Finalmente, detestándose a sí mismo tanto como a los numreks, Rialus se llevó la cuchara a la boca y vertió el grumo de carnosa acritud sobre su lengua. Acción que fue recibida con rugidos de risa. Rialus se quedó muy quieto en el asiento, la mandíbula tensa, el bocado un peso muerto en su boca. Otro numrek, el hermano del caudillo, apareció detrás de él. Puso dos manos enormes sobre la persona de Rialus, una a través de su coronilla, la otra en su mentón. Luego pasó a accionarle la mandíbula en un movimiento de masticación. Eso, también, fue una gracia que los comensales encontraron casi insoportable de presenciar. Cayeron de sus asientos, rodando entre los cojines como si nunca hubieran presenciado nada tan gracioso.
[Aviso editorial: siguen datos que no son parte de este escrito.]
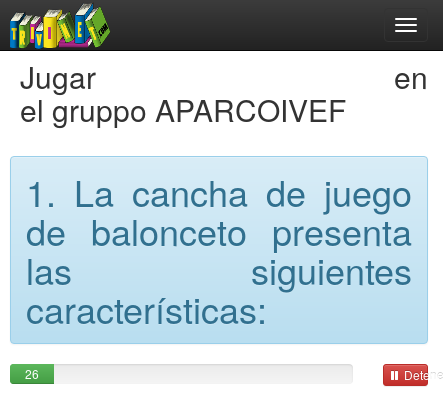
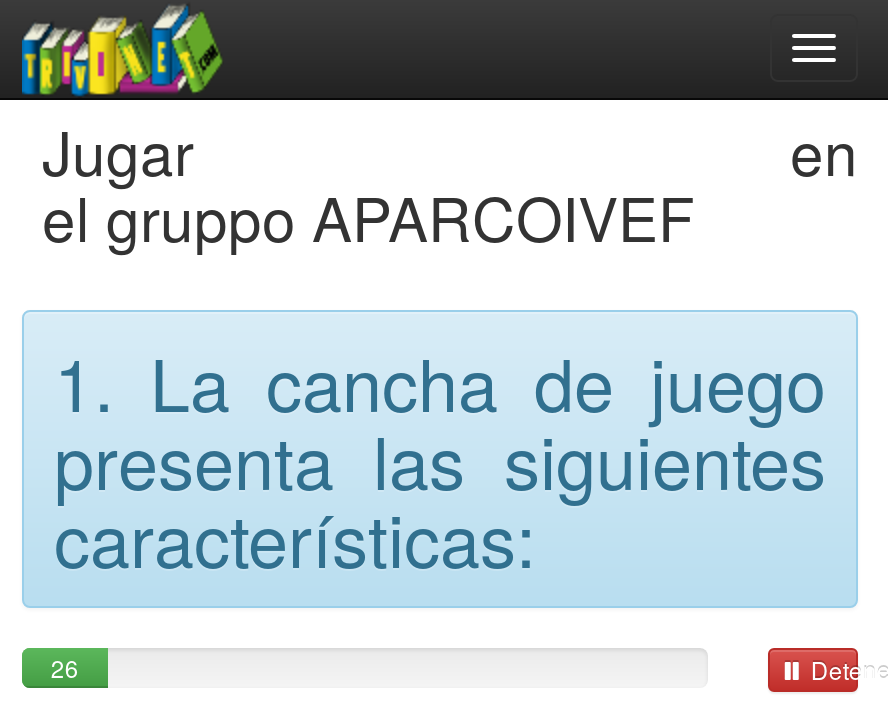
- de balonceto presenta
- las siguientes
+ presenta las siguientes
Después de que las cosas se hubieran calmado un poco, el caudillo se levantó para hablar unos momentos de cuestiones profesionales con el enlace. Timbró la voz de un modo que, aun manteniéndola tan ruidosa y ensordecedora como siempre, de alguna forma decía al resto de los presentes que apartaran la vista y hablaran entre ellos.

—Bien, Rialus Neptos, ahora oye el mensaje que llevarás a Hanish Mein. Y prepárate. Puede que esto no le complazca. Queremos un poco de Cuota. ¿Entiendes?

Rialus no estaba seguro de haberlo entendido. Continuaba pasándose la lengua por el paladar, intentando limpiarlo del sabor del tilvhecki.

Calrach repitió el mensaje.

—Los lothan aklun reciben Cuota; numreks deberían recibir Cuota.

Su lógica en lo concerniente al asunto probablemente no fuese más allá de eso. Rialus estuvo a punto de preguntarle por qué quería más esclavos. Ya tenían suficientes para atender todas sus necesidades. Pero temió las posibilidades de la respuesta, por lo que en lugar de eso, dijo:

—Honorable Calrach, estoy seguro de que eso no puede ser. Habéis recibido un pago más que adecuado por vuestros servicios. A Hanish no le gustará que pidáis esto.

Calrach asumió su expresión ofendida, una que se había acostumbrado a utilizar en imitación del mismo Rialus.

—Sólo pido una cosa —dijo, volviendo la mirada hacia Rialus—. Sólo una cosa. ¿Quién puede negar una cosa? —Después, bajando la vista hacia la mesa en desorden, añadió con un ligero cambio en su tono—: Al menos, es una cosa hasta que se me ocurra otra.

Esto último, aparentemente, volvía a estar abierto al público y era lo bastante humorístico para que pudiera pasar por un chiste numrek. Rialus sintió que una mano le daba en la espalda. Se quedó inmóvil, dolorido por el golpe, mientras las bestias resoplaban de diversión en torno a él. Una vez más, Rialus Neptos, blanco de los chistes de otros hombres. Esto no podía seguir. Simplemente tenía que haber alguna manera de que él pudiera mejorar su vida. Tenía que haber, tenía que haber, tenía que haber alguna manera. La encontraría o moriría intentándolo. Cómo odiaba a Hanish Mein, ingrato y pagado de sí mismo. Y Maeander… No debería pensar siquiera en Maeander. No había palabras —ni siquiera en su nueva lengua— para expresar plenamente su aborrecimiento. Se juró a sí mismo que algún día los dos hermanos lamentarían haber incitado la ira de Rialus Neptos.